None Economic Freedom Fighters, Commander in Chief Julius Malema.

Economic Freedom Fighters leader Julius Malema has been served with a summons to stand trial for urging his supporters to invade land.

The charges are under the Riotous Assemblies Act‚ with two instances - the first dating back to when he was elected EFF president.

Malema told the EFF’s elective conference in Bloemfontein in 2014 that: "We are going to occupy the unoccupied land because we need the land. For us to eat‚ we must have the land. For us to work‚ we must have the land... I come from Seshego. If there is unoccupied land‚ we will go and occupy the land with my branch. You must go and do the same in the branch where you come from.".

At the time‚ AfriForum laid criminal charges against Malema.

This is the video used as the basis of the first charge against Malema:

The second case is from June 2016‚ when Malema told supporters in Newcastle that white people can't claim ownership of land because it belongs to the country's black African majority.
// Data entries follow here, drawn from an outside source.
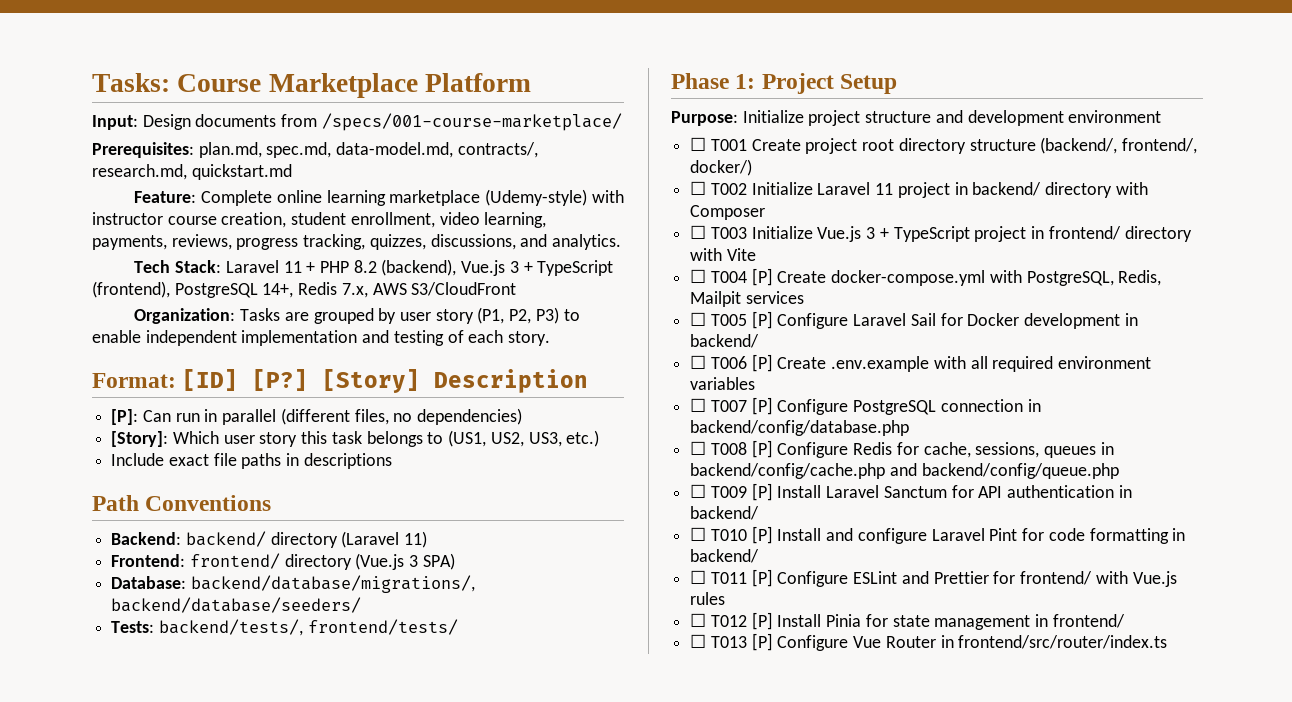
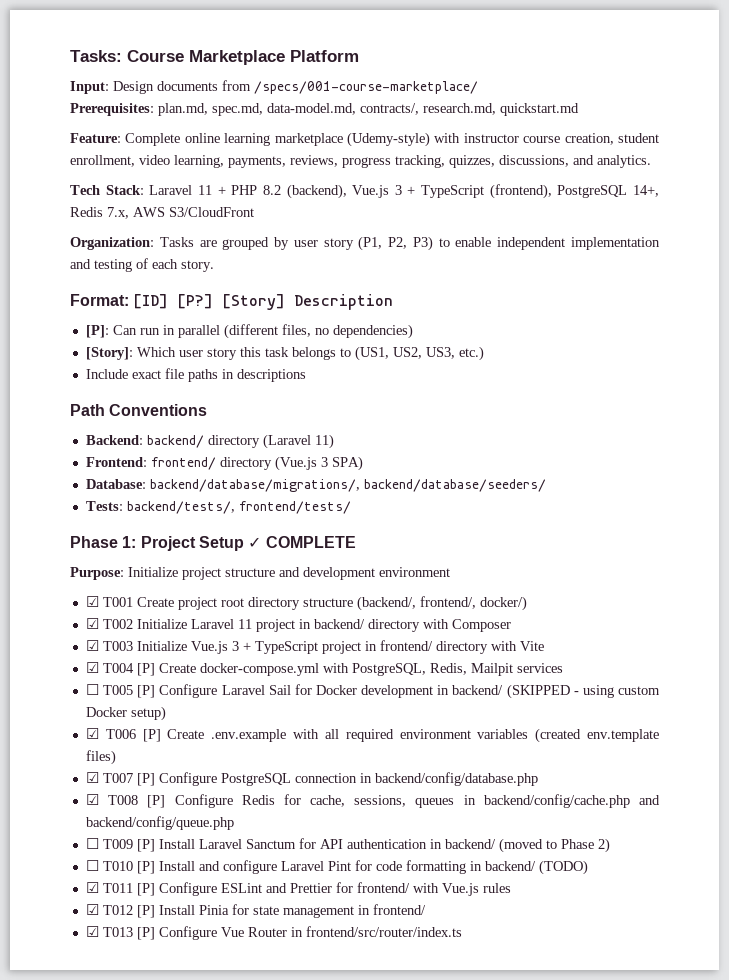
- Phase 1: Project Setup
+ Phase 1: Project Setup ✓ COMPLETE
- ☐ T001 Create project root directory structure (backend/, frontend/, docker/)
+ ☑ T001 Create project root directory structure (backend/, frontend/, docker/)
- ☐ T002 Initialize Laravel 11 project in backend/ directory with Composer
+ ☑ T002 Initialize Laravel 11 project in backend/ directory with Composer
- ☐ T003 Initialize Vue.js 3 + TypeScript project in frontend/ directory with Vite
+ ☑ T003 Initialize Vue.js 3 + TypeScript project in frontend/ directory with Vite
- ☐ T004 [P] Create docker-compose.yml with PostgreSQL, Redis, Mailpit services
+ ☑ T004 [P] Create docker-compose.yml with PostgreSQL, Redis, Mailpit services
- ☐ T005 [P] Configure Laravel Sail for Docker development in backend/
- ☐ T006 [P] Create .env.example with all required environment variables
- ☐ T007 [P] Configure PostgreSQL connection in backend/config/database.php
+ ☐ T005 [P] Configure Laravel Sail for Docker development in backend/ (SKIPPED - using custom Docker setup)
+ ☑ T006 [P] Create .env.example with all required environment variables (created env.template files)
+ ☑ T007 [P] Configure PostgreSQL connection in backend/config/database.php
- ☐ T008 [P] Configure Redis for cache, sessions, queues in backend/config/cache.php and backend/config/queue.php
+ ☑ T008 [P] Configure Redis for cache, sessions, queues in backend/config/cache.php and backend/config/queue.php
- ☐ T009 [P] Install Laravel Sanctum for API authentication in backend/
+ ☐ T009 [P] Install Laravel Sanctum for API authentication in backend/ (moved to Phase 2)
- ☐ T010 [P] Install and configure Laravel Pint for code formatting in backend/
- ☐ T011 [P] Configure ESLint and Prettier for frontend/ with Vue.js rules
+ ☐ T010 [P] Install and configure Laravel Pint for code formatting in backend/ (TODO)
+ ☑ T011 [P] Configure ESLint and Prettier for frontend/ with Vue.js rules
- ☐ T012 [P] Install Pinia for state management in frontend/
+ ☑ T012 [P] Install Pinia for state management in frontend/
- ☐ T013 [P] Configure Vue Router in frontend/src/router/index.ts
+ ☑ T013 [P] Configure Vue Router in frontend/src/router/index.ts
In May the Sunday Times reported that the Minister of State Security David Mahlobo had now taken charge of government efforts to have Malema arrested for making "violent threats" against the state.

Deputy president Floyd Shivhambu told a news conference after the summons for two cases were served on Malema that the charges were a "reflection of a desperate state and a manipulated captured state that is utilising its state institutions to persecute the leader of the Freedom Fighters for something that happened a long time ago."

Apartheid-era law

The Riotous Assemblies Act was passed in 1956 to prohibited gatherings in open-air public places if the Minister of Justice considered they could endanger the public peace.

The law came into being after delegates had gathered the previous year at a Congress of the People to discuss the Freedom charter‚ at Kliptown‚ Soweto.

The notorious law was also used as the title of a satirical book in 1971 - 'Riotous Assembly'‚ by Tom Sharpe‚ which mocked apartheid and the police who enforced it.

Malema is due to appear in Bloemfontein and Newcastle courts on November 14 and 7 respectively.